** Opening Exercise data block **

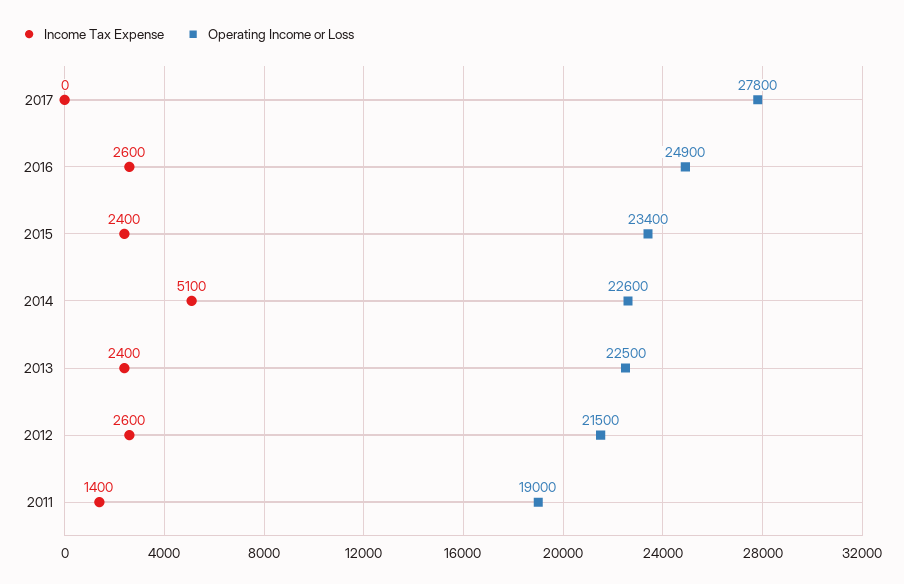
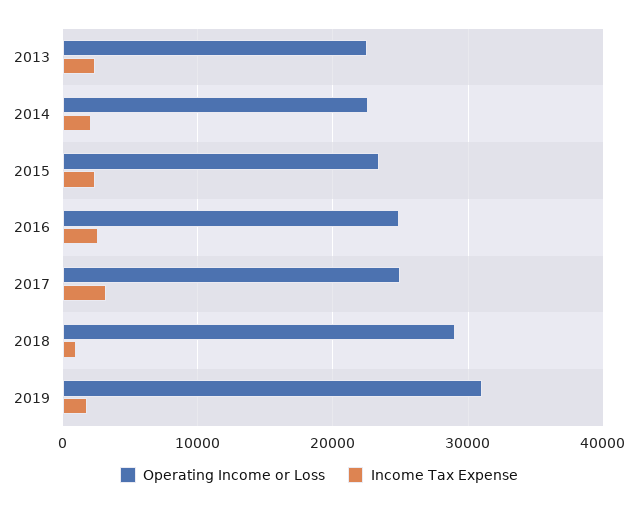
Income Tax Expense, 2017: 0 -> 3000
Operating Income or Loss, 2017: 27800 -> 25000
Income Tax Expense, 2014: 5100 -> 2000
Income Tax Expense, 2012: 2600 -> none
Operating Income or Loss, 2012: 21500 -> none
Income Tax Expense, 2011: 1400 -> none
Operating Income or Loss, 2011: 19000 -> none
Operating Income or Loss, 2018: none -> 29000
Income Tax Expense, 2018: none -> 1000
Operating Income or Loss, 2019: none -> 31000
Income Tax Expense, 2019: none -> 2000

** Closing Exercise data block **

Exercise brief:
A single number is required: the count of lines in the data that include the string "Operating".

Answer area:
5